GOAL OF THE EXERCISE -> Before copying the entries, remove the pictures; everything else stays exactly as it is.

★ ★ ★ ★ ★

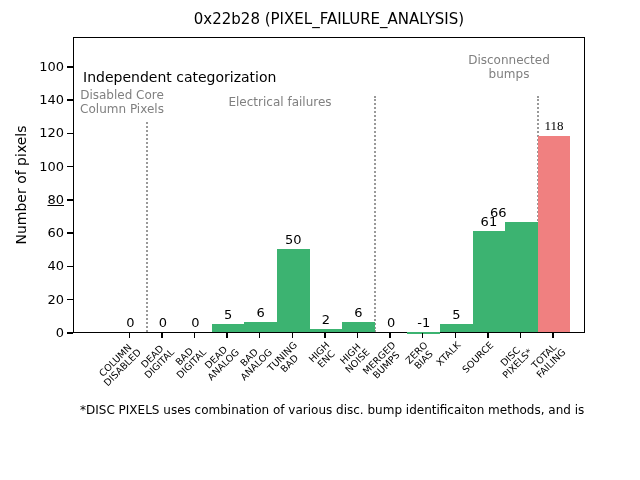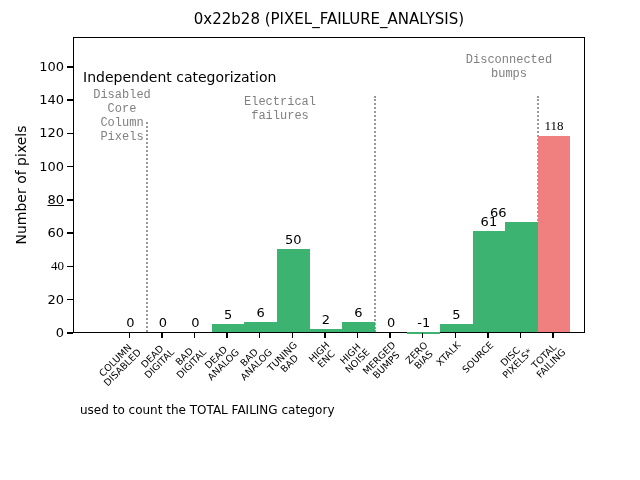--- a/index.html
+++ b/index.html
@@ -11,21 +11,21 @@
   .plot{
     position:absolute;left:73px;top:37px;width:512px;height:296px;
     border:1.5px solid #000;box-sizing:border-box;
   }
   #bars-layer,#sep-layer{position:absolute;left:0;top:0;right:0;bottom:0;}
   .bar{position:absolute;}
   .bar-label{position:absolute;text-align:center;font-size:13px;color:#000;}
   .sep{position:absolute;bottom:0;width:0;border-left:2px dotted #999999;}
   .ann1{position:absolute;left:9px;top:7px;font-size:14px;margin-top:24px;}
   .ann2{position:absolute;left:6px;top:28px;font-size:14px;}
-  .grp{position:absolute;color:#808080;font-size:12px;line-height:14px;text-align:center;white-space:pre-line;font-family:Liberation Mono, monospace;}
+  .grp{position:absolute;color:#808080;font-size:12px;line-height:14px;text-align:center;white-space:pre-line;}
   .g1{left:2px;top:50px;width:92px;}
   .g2{left:150px;top:57px;width:112px;}
   .g3{left:384px;top:15px;width:102px;}
   .ytick{position:absolute;width:6px;height:1.5px;background:#000;}
   .yticklab{position:absolute;left:28px;width:36px;text-align:right;font-size:13px;line-height:15px;}
   .xtick{position:absolute;width:1.5px;height:5px;background:#000;}
   .xlabw{position:absolute;width:0;height:0;}
   .xlab{
     position:absolute;right:0;top:0;transform:rotate(-45deg);transform-origin:100% 0;
     white-space:pre;text-align:center;font-size:9.5px;line-height:10px;color:#000;
@@ -90,21 +90,21 @@
         <div class="bar-label" style="left: 453.8px; width: 52.6px; bottom: 198.225px; font-family: Liberation Serif, serif;">118</div>
       </div>
   </div>
 
   <div id="yaxis-layer">
       <div class="ytick" style="left: 67px; top: 332.25px;"></div>
       <div class="yticklab" style="top: 325px;">0</div>
       <div class="ytick" style="left: 67px; top: 298.992px;"></div>
       <div class="yticklab" style="top: 291.742px;">20</div>
       <div class="ytick" style="left: 67px; top: 265.733px;"></div>
-      <div class="yticklab" style="top: 258.483px; font-family: Liberation Serif, serif;">40</div>
+      <div class="yticklab" style="top: 258.483px;">40</div>
       <div class="ytick" style="left: 67px; top: 232.475px;"></div>
       <div class="yticklab" style="top: 225.225px;">60</div>
       <div class="ytick" style="left: 67px; top: 199.216px;"></div>
       <div class="yticklab" style="top: 191.966px; text-decoration: underline;">80</div>
       <div class="ytick" style="left: 67px; top: 165.958px;"></div>
       <div class="yticklab" style="top: 158.708px;">100</div>
       <div class="ytick" style="left: 67px; top: 132.699px;"></div>
       <div class="yticklab" style="top: 125.449px;">120</div>
       <div class="ytick" style="left: 67px; top: 99.441px;"></div>
       <div class="yticklab" style="top: 92.191px; text-align: right;">140</div>
@@ -176,15 +176,15 @@
 PIXELS*</div>
       </div>
       <div class="xtick" style="left: 552.35px; top: 333px;"></div>
       <div class="xlabw" style="left: 553.1px; top: 340px;">
         <div class="xlab">TOTAL
 FAILING</div>
       </div>
     </div>
 
   <div class="footnote">
-    <div>used to count the TOTAL FAILING category</div>
+    <div>*DISC PIXELS uses combination of various disc. bump identificaiton methods, and is</div>
   </div>
 </div>
 
 </body></html>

★ ★ ★ ★ ★

EXERCISE SOLUTION ->
--- a/index.html
+++ b/index.html
@@ -11,21 +11,21 @@
   .plot{
     position:absolute;left:73px;top:37px;width:512px;height:296px;
     border:1.5px solid #000;box-sizing:border-box;
   }
   #bars-layer,#sep-layer{position:absolute;left:0;top:0;right:0;bottom:0;}
   .bar{position:absolute;}
   .bar-label{position:absolute;text-align:center;font-size:13px;color:#000;}
   .sep{position:absolute;bottom:0;width:0;border-left:2px dotted #999999;}
   .ann1{position:absolute;left:9px;top:7px;font-size:14px;margin-top:24px;}
   .ann2{position:absolute;left:6px;top:28px;font-size:14px;}
-  .grp{position:absolute;color:#808080;font-size:12px;line-height:14px;text-align:center;white-space:pre-line;font-family:Liberation Mono, monospace;}
+  .grp{position:absolute;color:#808080;font-size:12px;line-height:14px;text-align:center;white-space:pre-line;}
   .g1{left:2px;top:50px;width:92px;}
   .g2{left:150px;top:57px;width:112px;}
   .g3{left:384px;top:15px;width:102px;}
   .ytick{position:absolute;width:6px;height:1.5px;background:#000;}
   .yticklab{position:absolute;left:28px;width:36px;text-align:right;font-size:13px;line-height:15px;}
   .xtick{position:absolute;width:1.5px;height:5px;background:#000;}
   .xlabw{position:absolute;width:0;height:0;}
   .xlab{
     position:absolute;right:0;top:0;transform:rotate(-45deg);transform-origin:100% 0;
     white-space:pre;text-align:center;font-size:9.5px;line-height:10px;color:#000;
@@ -90,21 +90,21 @@
         <div class="bar-label" style="left: 453.8px; width: 52.6px; bottom: 198.225px; font-family: Liberation Serif, serif;">118</div>
       </div>
   </div>
 
   <div id="yaxis-layer">
       <div class="ytick" style="left: 67px; top: 332.25px;"></div>
       <div class="yticklab" style="top: 325px;">0</div>
       <div class="ytick" style="left: 67px; top: 298.992px;"></div>
       <div class="yticklab" style="top: 291.742px;">20</div>
       <div class="ytick" style="left: 67px; top: 265.733px;"></div>
-      <div class="yticklab" style="top: 258.483px; font-family: Liberation Serif, serif;">40</div>
+      <div class="yticklab" style="top: 258.483px;">40</div>
       <div class="ytick" style="left: 67px; top: 232.475px;"></div>
       <div class="yticklab" style="top: 225.225px;">60</div>
       <div class="ytick" style="left: 67px; top: 199.216px;"></div>
       <div class="yticklab" style="top: 191.966px; text-decoration: underline;">80</div>
       <div class="ytick" style="left: 67px; top: 165.958px;"></div>
       <div class="yticklab" style="top: 158.708px;">100</div>
       <div class="ytick" style="left: 67px; top: 132.699px;"></div>
       <div class="yticklab" style="top: 125.449px;">120</div>
       <div class="ytick" style="left: 67px; top: 99.441px;"></div>
       <div class="yticklab" style="top: 92.191px; text-align: right;">140</div>
@@ -176,15 +176,15 @@
 PIXELS*</div>
       </div>
       <div class="xtick" style="left: 552.35px; top: 333px;"></div>
       <div class="xlabw" style="left: 553.1px; top: 340px;">
         <div class="xlab">TOTAL
 FAILING</div>
       </div>
     </div>
 
   <div class="footnote">
-    <div>used to count the TOTAL FAILING category</div>
+    <div>*DISC PIXELS uses combination of various disc. bump identificaiton methods, and is</div>
   </div>
 </div>
 
 </body></html>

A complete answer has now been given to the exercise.